Les voyages spatiaux sont devenus accessibles et une grande partie de l’humanité a abandonné la Terre pour aller explorer les étoiles. Camille en rêve, elle qui ravitaille les vaisseaux de passage et les regarde s’envoler vers l’infini vers de nouvelles aventures. Elle aimerait vraiment pouvoir participer à tout ça et quitter, elle aussi, notre planète. C’est son rêve, son objectif de vie. Un jour, elle reçoit une lettre : elle est acceptée dans une école de pilotage. Elle va y rencontrer Sacha et les deux vont rapidement former un excellent duo, avec un objectif commun : viser les étoiles et partir à leur tour vers de nouvelles aventures. Avec Ce qui se cache derrière les étoiles, on est clairement sur un ouvrage destiné aux plus jeunes. C’est un peu Les Goonies dans l’espace, avec notre héroïne qui va rencontrer Sacha, puis rapidement d’autres personnages.

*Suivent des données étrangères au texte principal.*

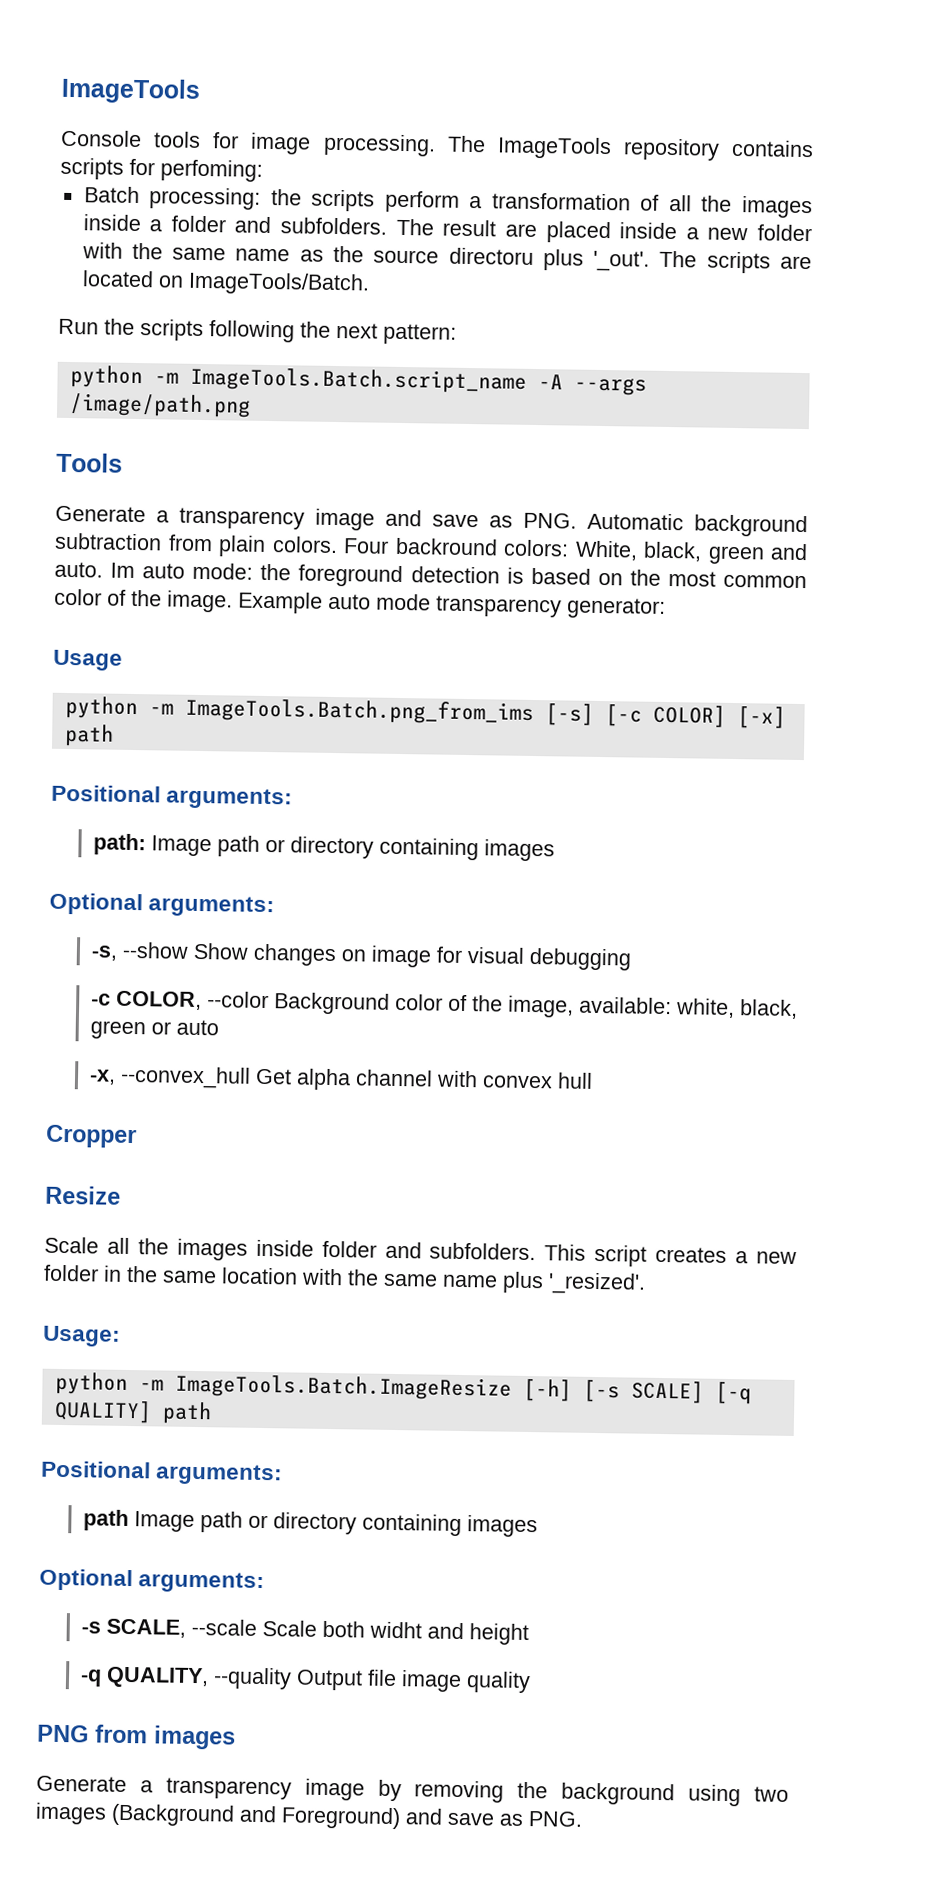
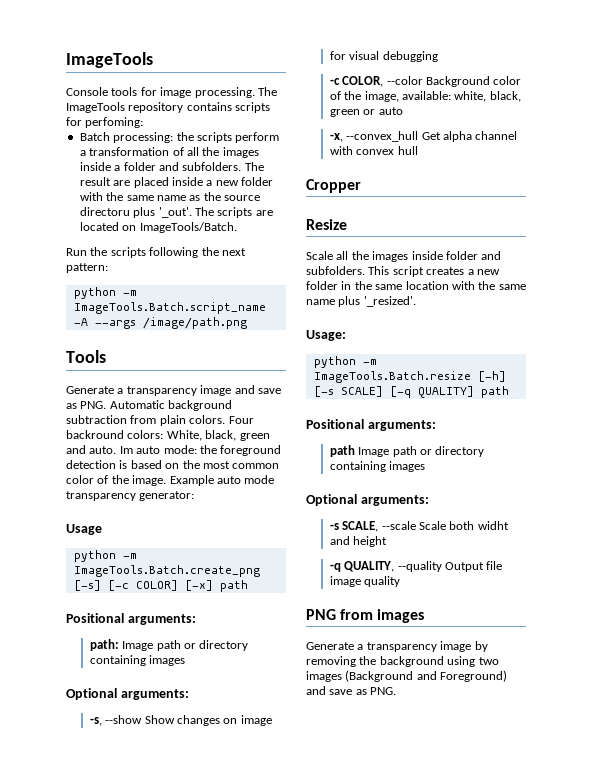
- python -m ImageTools.Batch.png_from_ims [-s] [-c COLOR] [-x] path
+ python -m ImageTools.Batch.create_png [-s] [-c COLOR] [-x] path
- python -m ImageTools.Batch.ImageResize [-h] [-s SCALE] [-q QUALITY] path
+ python -m ImageTools.Batch.resize [-h] [-s SCALE] [-q QUALITY] path

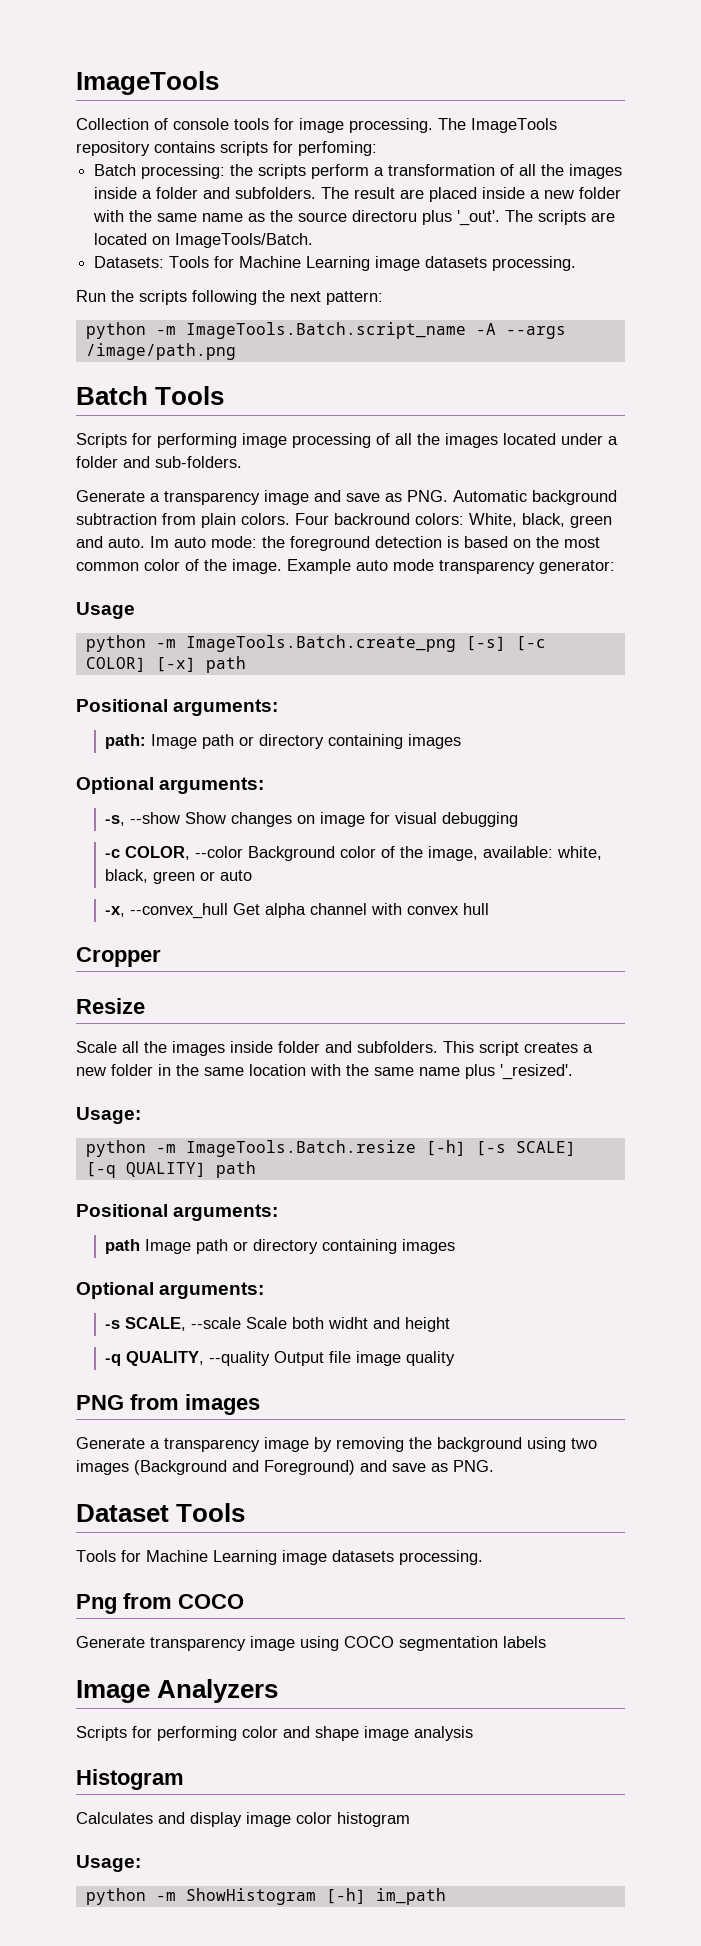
- Console tools for image processing.
+ Collection of console tools for image processing.
+ Datasets: Tools for Machine Learning image datasets processing.
- Tools
+ Batch Tools
+ Scripts for performing image processing of all the images located under a folder and sub-folders.
+ Dataset Tools
+ Tools for Machine Learning image datasets processing.
+ Png from COCO
+ Generate transparency image using COCO segmentation labels
+ Image Analyzers
+ Scripts for performing color and shape image analysis
+ Histogram
+ Calculates and display image color histogram
+ Usage:
+ python -m ShowHistogram [-h] im_path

La mère de Camille est quant à elle totalement contre ce projet, et elle veut qu’elle reste auprès d’elle, qu’elle ne quitte pas la maison. On retrouve donc également cette relation mère-fille, avec une maman qui a évidemment peur de voir son enfant partir, et on comprend par la suite pourquoi. La BD est très rythmée, avec une narration assez vive. Il se passe énormément de choses, parfois peut-être même un peu trop : l’ensemble va assez vite et on a un petit peu de mal à suivre, avec des passages où l’on passe rapidement du coq à l’âne. Mais malgré cette narration parfois un peu trop rapide, plusieurs choses nous ont agréablement surpris. Notamment les thèmes abordés, autour de la planète et de l’écologie, qui sont amenés de manière assez fine, mais également toute la richesse de l’univers qu’on nous propose.

Même si l’ouvrage manque peut-être un petit peu de temps pour développer totalement ses personnages, il est malgré tout parvenu à nous surprendre. Il y a notamment deux gros rebondissements au cours de l’histoire, qui sont vraiment intéressants et qui pourront surprendre aussi bien les adultes que les plus jeunes. Clairement, on ne les avait pas vu venir ! Visuellement, on est sur quelque de chose de très dépaysant et de très immersif. Les couleurs varient énormément selon les environnements (parfois sous l’eau, parfois sur la plage, parfois dans l’espace), et on passe du jaune, du marron et de l’orange à des teintes beaucoup plus bleutées.
Les personnages ont quant à eux des visages assez ronds et enfantins, mais l’ensemble fonctionne plutôt bien et reste très agréable à l’œil. Dans son ensemble, Ce qui se cache derrière les étoiles se laisse suivre avec plaisir, et ce sont clairement ses rebondissements qui nous ont le plus tenus en haleine, ainsi que son univers et les thèmes qu’elle aborde. Mais on le répète : c’est avant tout une BD destinée aux plus jeunes, et c’est vraiment avec ce public en tête qu’il faut l’aborder.